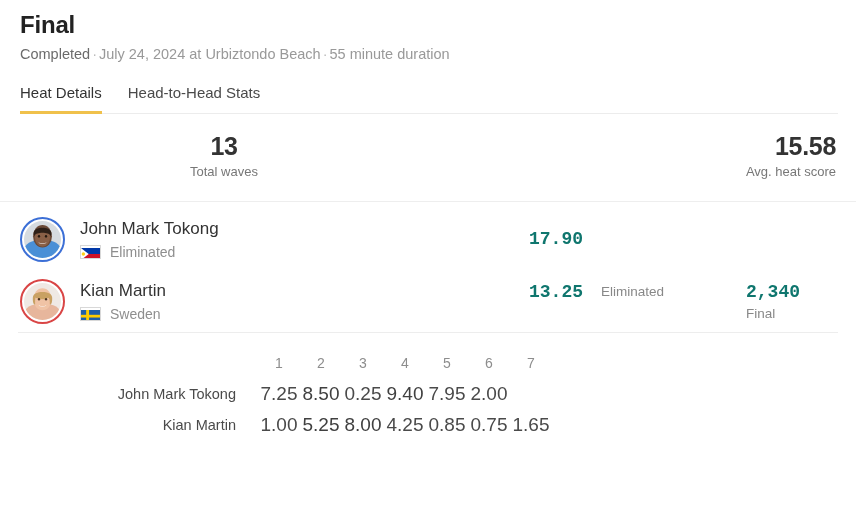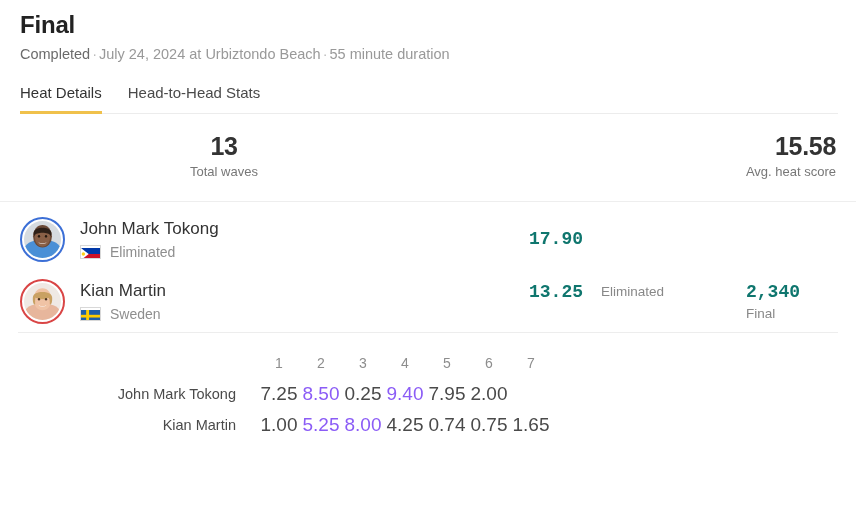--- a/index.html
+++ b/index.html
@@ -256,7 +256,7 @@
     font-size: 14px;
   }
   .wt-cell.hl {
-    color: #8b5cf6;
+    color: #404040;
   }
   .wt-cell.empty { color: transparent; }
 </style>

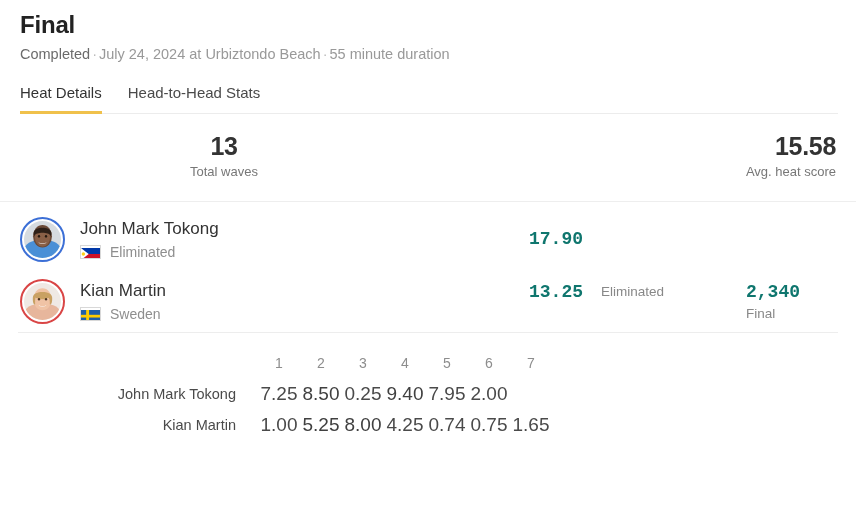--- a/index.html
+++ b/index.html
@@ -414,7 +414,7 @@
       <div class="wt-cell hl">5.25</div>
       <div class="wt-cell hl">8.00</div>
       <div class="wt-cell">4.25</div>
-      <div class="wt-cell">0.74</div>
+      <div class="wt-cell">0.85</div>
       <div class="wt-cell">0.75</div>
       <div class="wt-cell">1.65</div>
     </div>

#####

## REQUIRED ACTION
Word for word, repeat all the data, but not its images.

## ANSWER FOR THIS EXERCISE
--- a/index.html
+++ b/index.html
@@ -256,7 +256,7 @@
     font-size: 14px;
   }
   .wt-cell.hl {
-    color: #8b5cf6;
+    color: #404040;
   }
   .wt-cell.empty { color: transparent; }
 </style>

--- a/index.html
+++ b/index.html
@@ -414,7 +414,7 @@
       <div class="wt-cell hl">5.25</div>
       <div class="wt-cell hl">8.00</div>
       <div class="wt-cell">4.25</div>
-      <div class="wt-cell">0.74</div>
+      <div class="wt-cell">0.85</div>
       <div class="wt-cell">0.75</div>
       <div class="wt-cell">1.65</div>
     </div>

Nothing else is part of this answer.